→ **TASK INSTRUCTIONS**: Find the line holding "payment method: Apple Pay -> cash" in the entries below. Give it again exactly, along with every line after it up to and including the line holding "total: 2852.48 -> 2875.47".

→ **SUPPLIED RECORDS**:
════════
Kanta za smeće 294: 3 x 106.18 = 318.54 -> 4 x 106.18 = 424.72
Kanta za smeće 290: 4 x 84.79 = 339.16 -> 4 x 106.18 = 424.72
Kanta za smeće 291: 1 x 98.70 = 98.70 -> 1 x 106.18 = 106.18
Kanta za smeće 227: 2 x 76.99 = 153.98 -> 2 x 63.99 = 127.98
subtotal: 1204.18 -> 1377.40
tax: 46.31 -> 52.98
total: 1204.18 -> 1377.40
════════
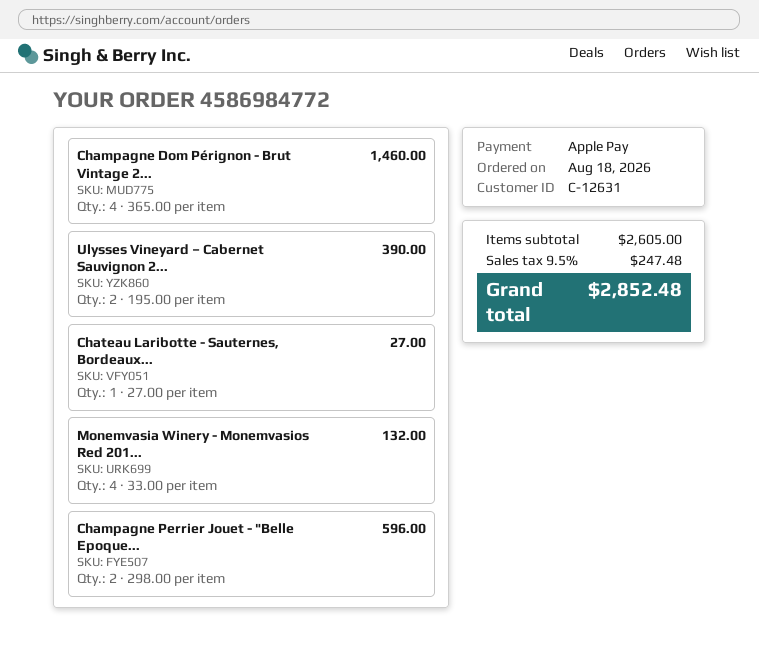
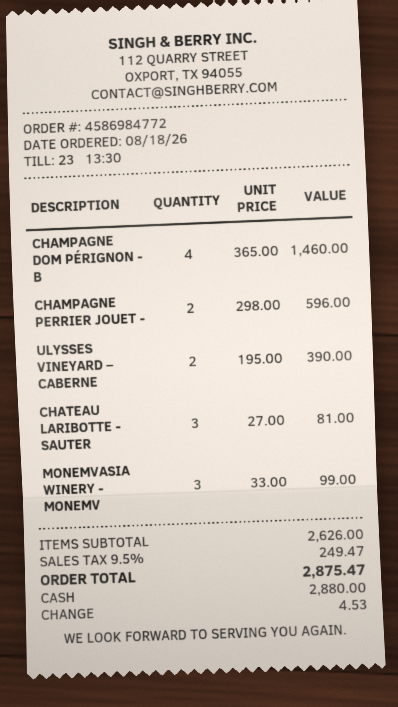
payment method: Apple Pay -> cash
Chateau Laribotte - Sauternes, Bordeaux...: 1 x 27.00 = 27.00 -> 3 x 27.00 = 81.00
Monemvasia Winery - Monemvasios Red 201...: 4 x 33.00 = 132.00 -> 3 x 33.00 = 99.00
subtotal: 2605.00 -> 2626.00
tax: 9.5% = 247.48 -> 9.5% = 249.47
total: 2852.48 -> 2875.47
════════
→ **TASK OUTPUT**:
payment method: Apple Pay -> cash
Chateau Laribotte - Sauternes, Bordeaux...: 1 x 27.00 = 27.00 -> 3 x 27.00 = 81.00
Monemvasia Winery - Monemvasios Red 201...: 4 x 33.00 = 132.00 -> 3 x 33.00 = 99.00
subtotal: 2605.00 -> 2626.00
tax: 9.5% = 247.48 -> 9.5% = 249.47
total: 2852.48 -> 2875.47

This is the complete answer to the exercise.